(TASK TO COMPLETE): With the images removed, return every line below exactly as it reads.

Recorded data
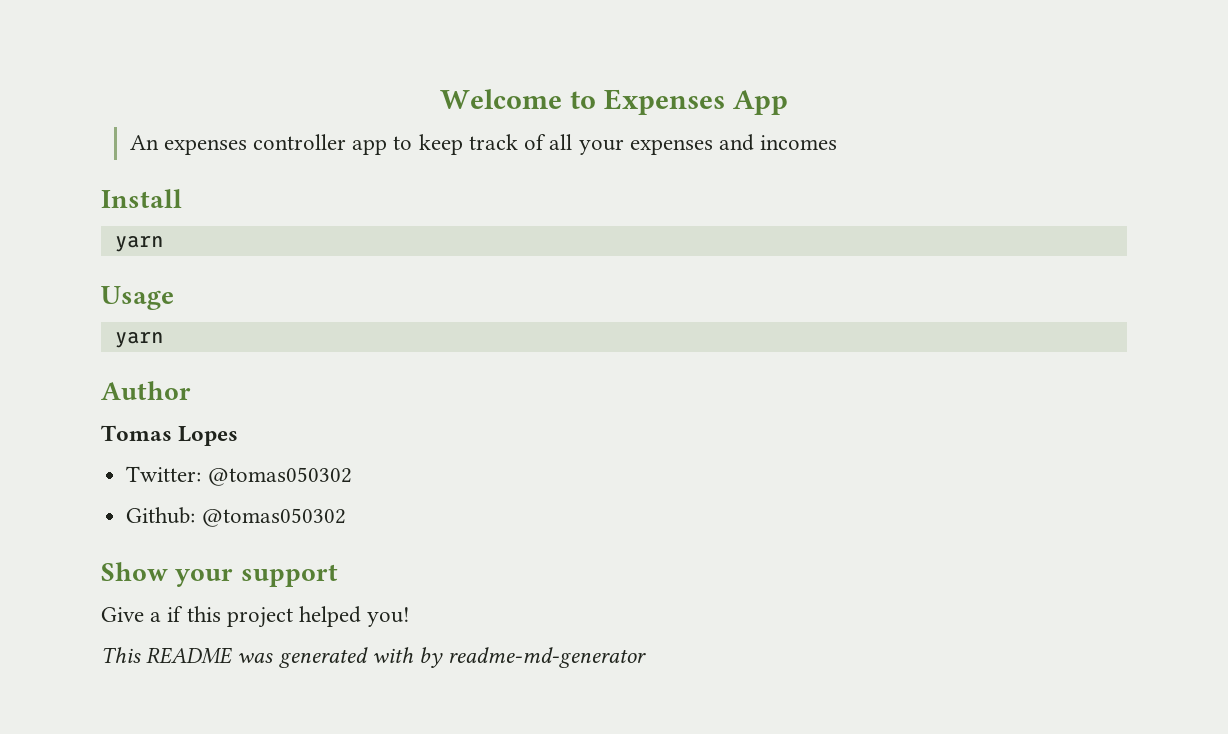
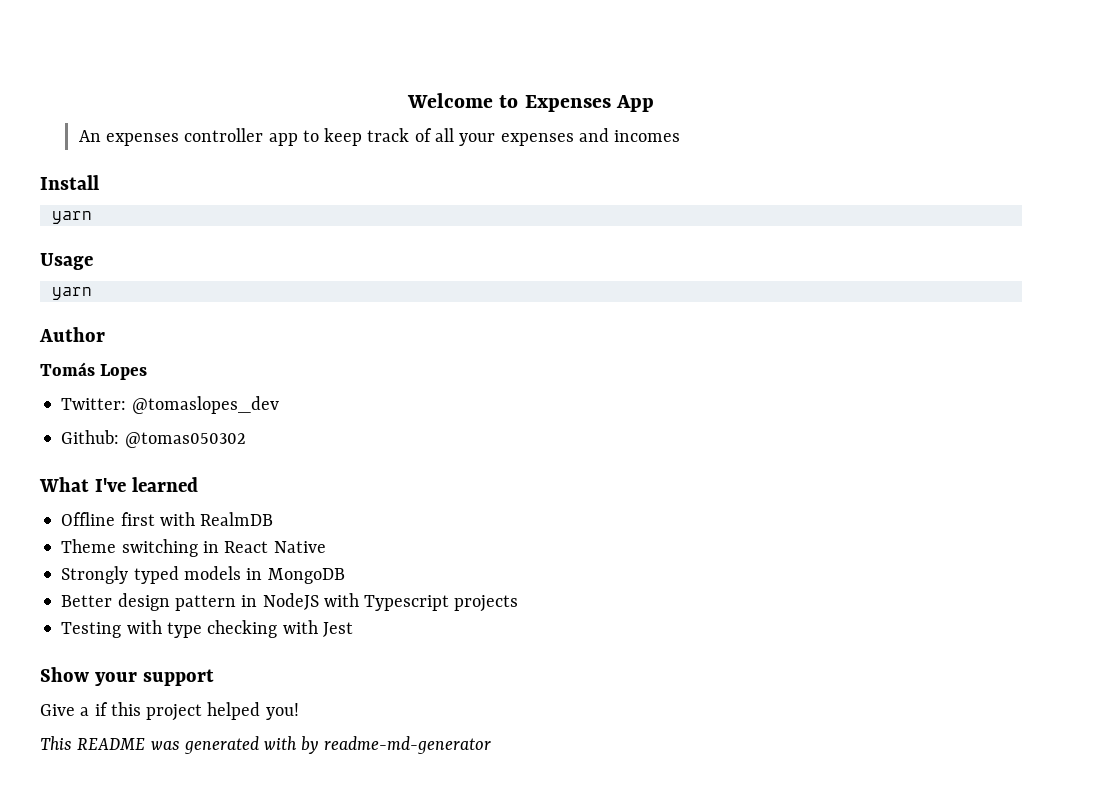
[101,425,172,441] Tomas -> [40,362,95,376] Tomás
[207,467,352,486] @tomas050302 -> [131,396,279,414] @tomaslopes_dev
(346, 517) none -> [39,477,198,492] [61,512,274,526] [61,539,326,557] [61,566,345,584] [61,593,519,612] [61,620,353,638] // What I've learned // Offline first with RealmDB // Theme switching in React Native // Strongly typed models in MongoDB // Better design pattern in NodeJS with Typescript projects // Testing with type checking with Jest

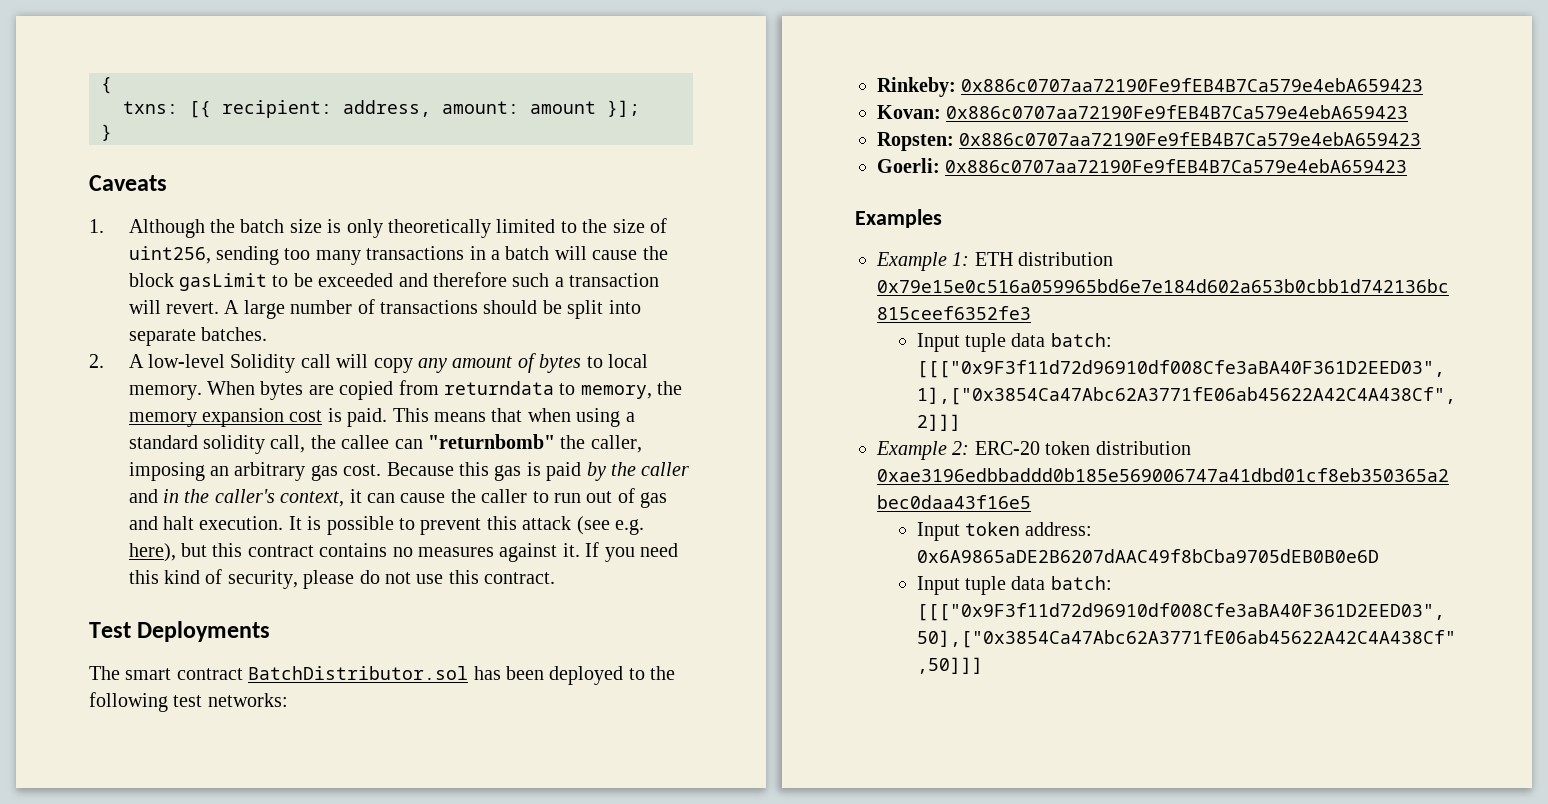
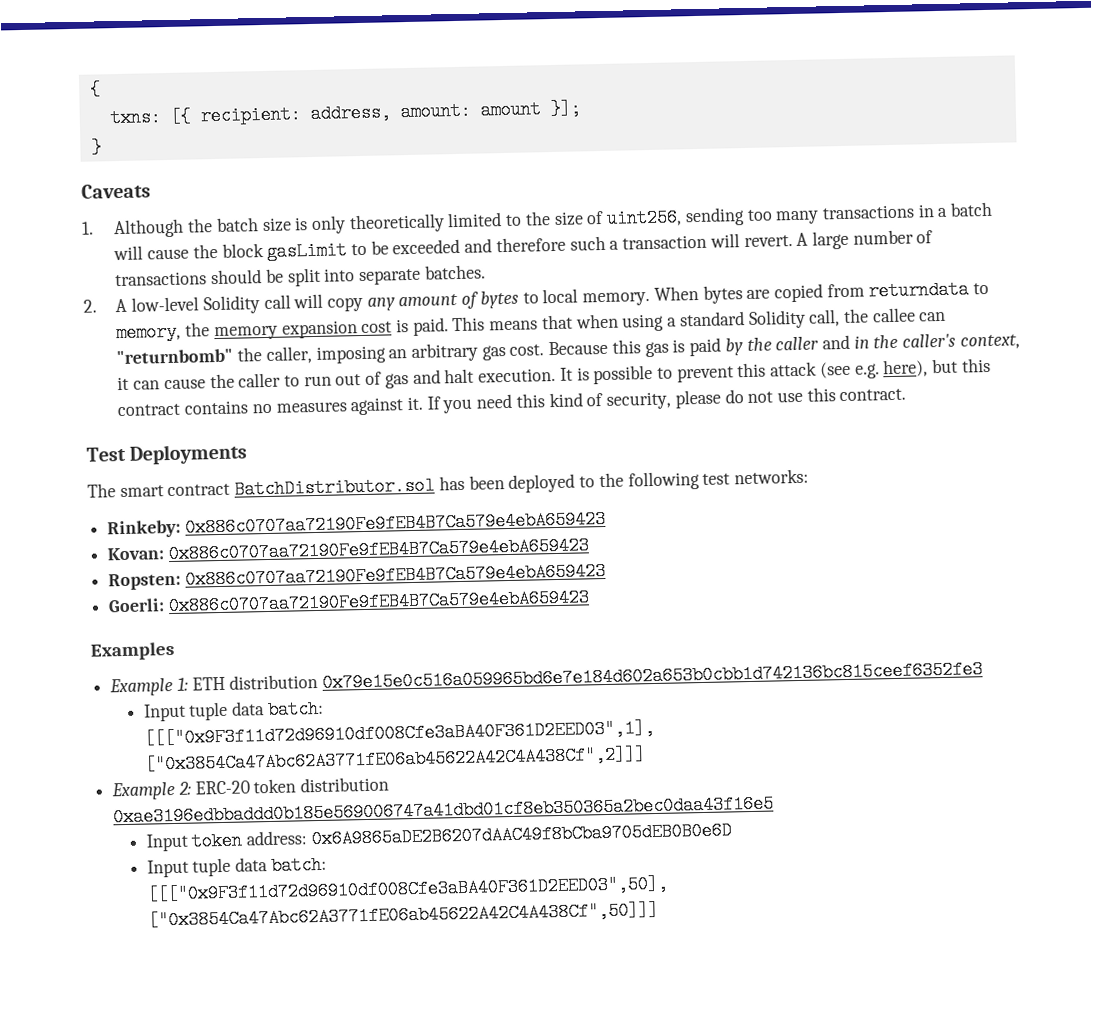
[202,435,265,454] solidity -> [747,309,806,329] Solidity

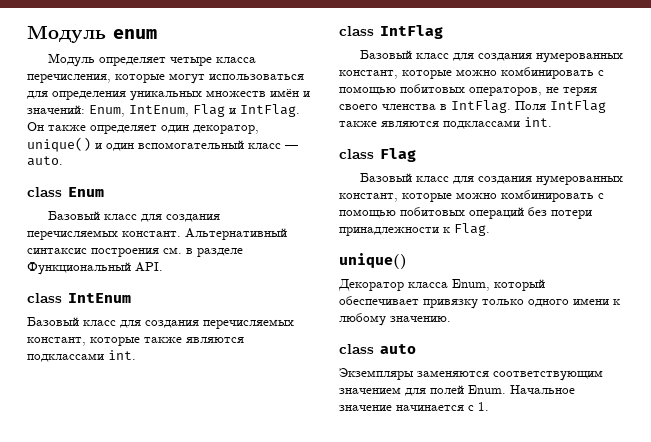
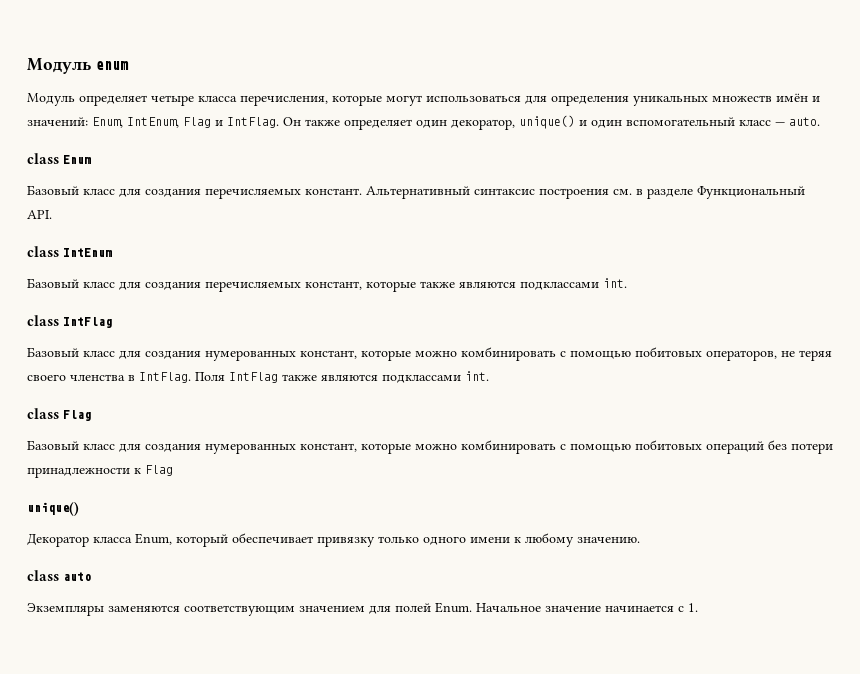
[454,223,490,236] Flag. -> [145,465,173,476] Flag

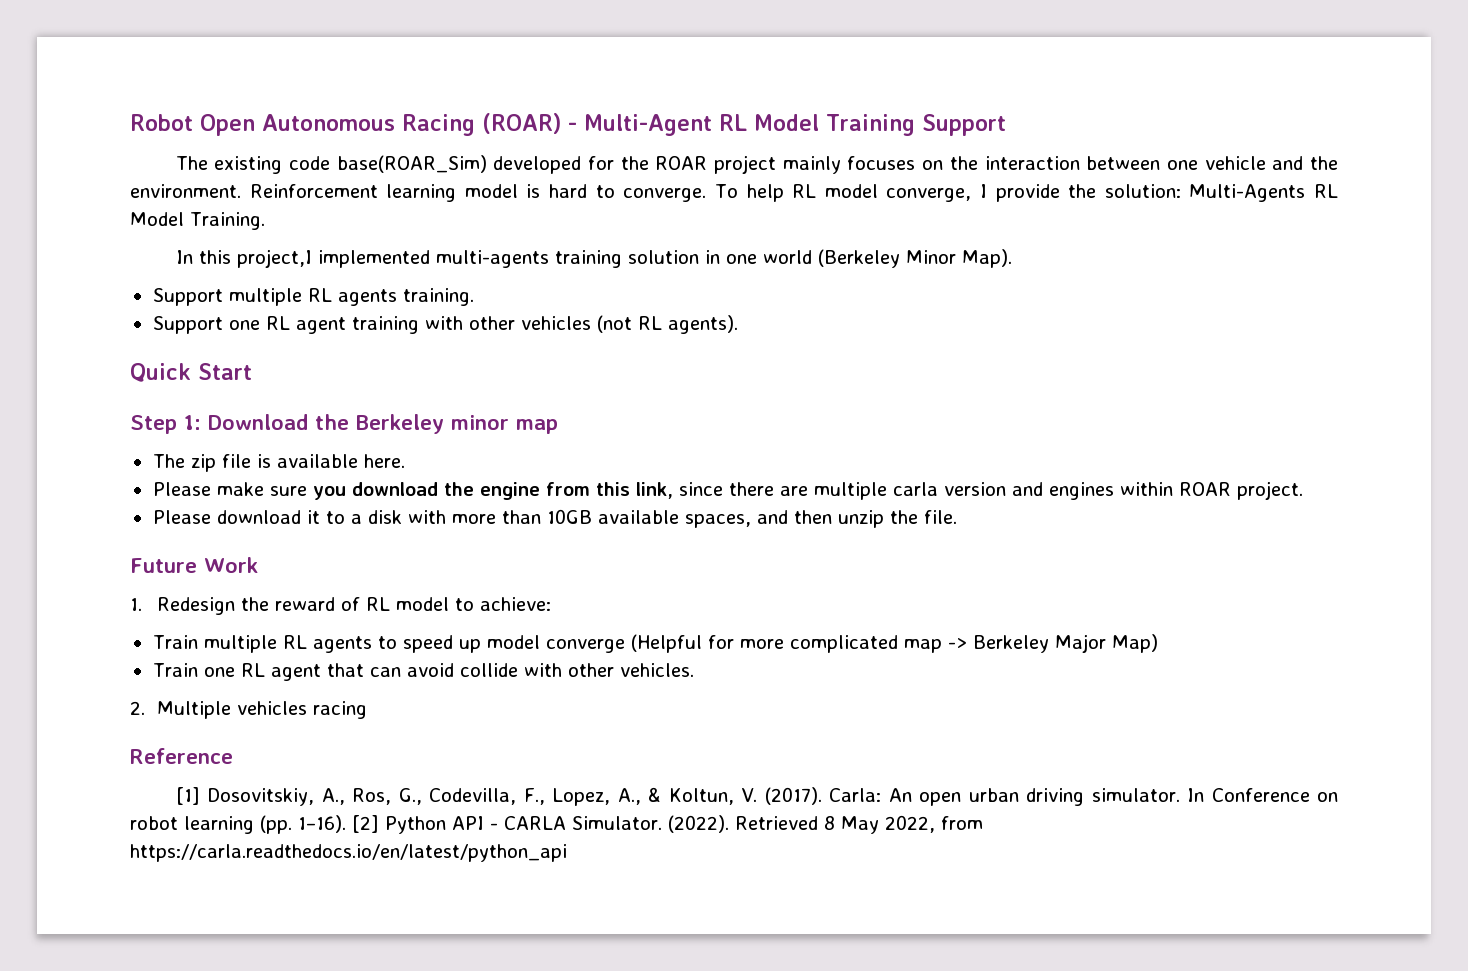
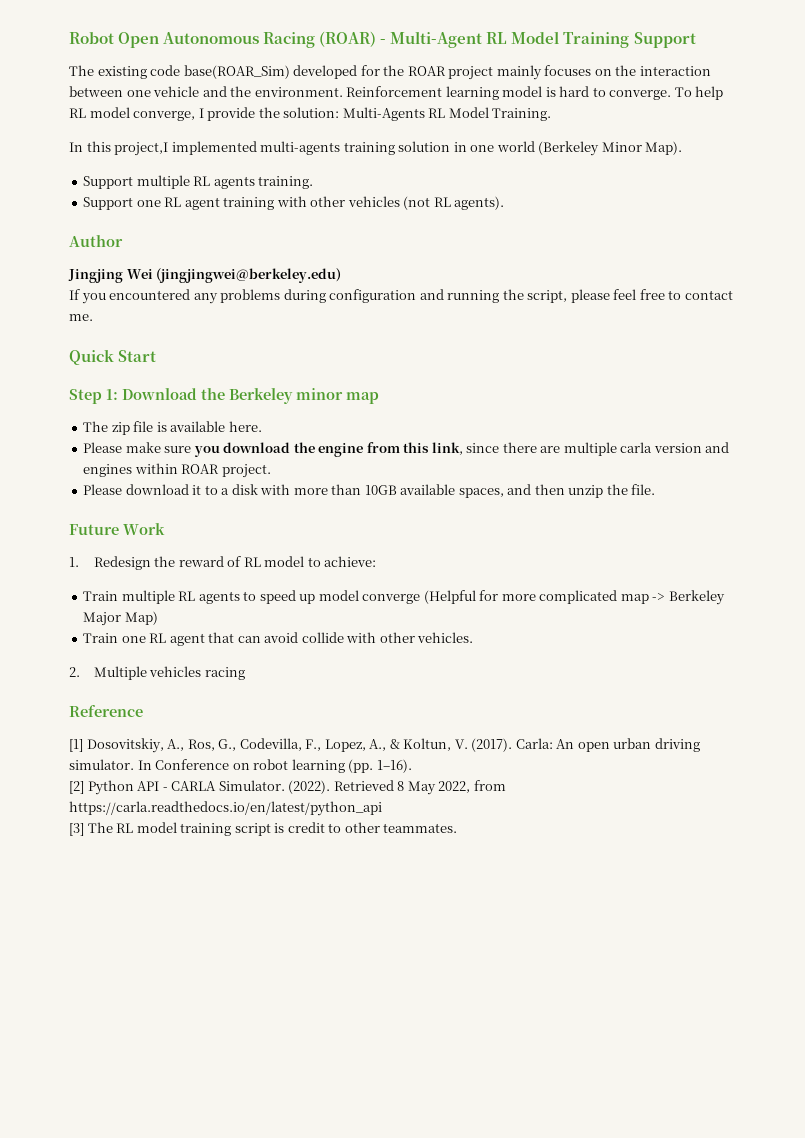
(738, 324) none -> [69,235,123,247] [68,268,342,283] [69,289,733,304] [69,314,93,321] // Author // Jingjing Wei (jingjingwei@berkeley.edu) // If you encountered any problems during configuration and running the script, please feel free to contact me.
(346, 824) none -> (412, 766) //
(567, 853) none -> [69,822,458,836] // [3] The RL model training script is credit to other teammates.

(ANSWER TO THE EXERCISE):
[101,425,172,441] Tomas -> [40,362,95,376] Tomás
[207,467,352,486] @tomas050302 -> [131,396,279,414] @tomaslopes_dev
(346, 517) none -> [39,477,198,492] [61,512,274,526] [61,539,326,557] [61,566,345,584] [61,593,519,612] [61,620,353,638] // What I've learned // Offline first with RealmDB // Theme switching in React Native // Strongly typed models in MongoDB // Better design pattern in NodeJS with Typescript projects // Testing with type checking with Jest

[202,435,265,454] solidity -> [747,309,806,329] Solidity

[454,223,490,236] Flag. -> [145,465,173,476] Flag

(738, 324) none -> [69,235,123,247] [68,268,342,283] [69,289,733,304] [69,314,93,321] // Author // Jingjing Wei (jingjingwei@berkeley.edu) // If you encountered any problems during configuration and running the script, please feel free to contact me.
(346, 824) none -> (412, 766) //
(567, 853) none -> [69,822,458,836] // [3] The RL model training script is credit to other teammates.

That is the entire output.